The assessee relied on certain bills which showed the cost
of materials and labour charges but he did not produce order
books or other documents. The Tribunal found that the sepa-
rate entries were only a make-believe apportionment for the
purpose of sales tax and that what was sold was only a
finished product. In those findings the Tribunal justified
on the materials to uphold the liability for sales-tax. As
emphasised by the Division Bench of the Madras High Court,
the entire transaction should be viewed and the intention of
the parties found out.
Our attention was drawn by Mr. Mohan to the decision of
the Orissa High Court in the case of State of Orisssa v.
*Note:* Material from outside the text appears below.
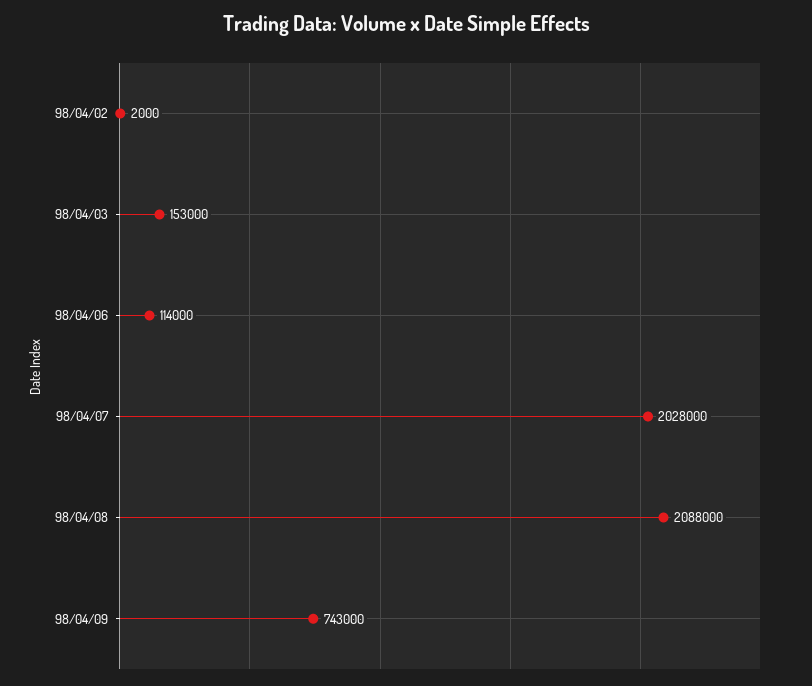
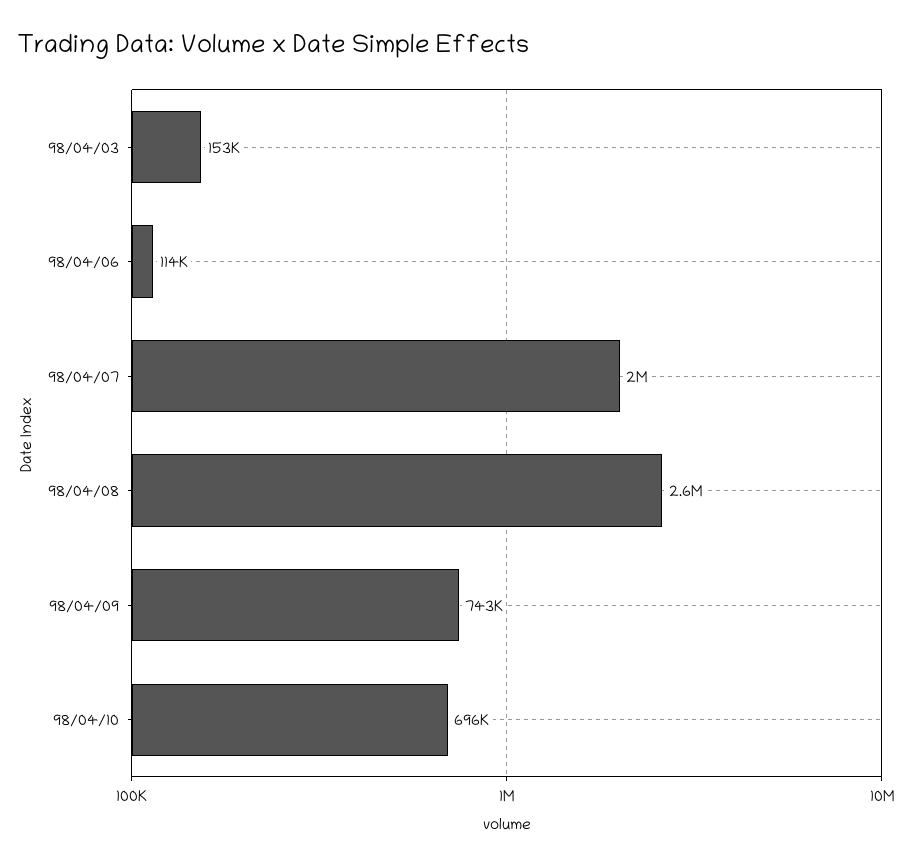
98/04/02: 2000 -> none
98/04/08: 2088000 -> 2600000
98/04/10: none -> 696000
Ramnath Panda, XXVlI STC 98. There the High Court held that
in the case of an assessee, a printer supplying printed
materials, where the customers supply paper and the assessee
does nothing except printing on it, the contract is one of
labour and there is no sale. Where the customer enters into
an agreement that he would separately pay for the paper and
the assessee would merely print on it, then also there is no
sale. Where the customer does not enter into any separate
agreement but merely asks the assessee to supply the printed
materials, the contract is indivisible and the supply of
printed materials is a sale liable to sales tax. In such a
case charging separately for the paper and printing in the
bill issued to the customer does not alter the essential
character of the agreement, which is for the purchase of
printed materials.
311
Our attention was also drawn to another decision of
Andhra Pradesh High Court in S.R.P. Works and Ruby Press v.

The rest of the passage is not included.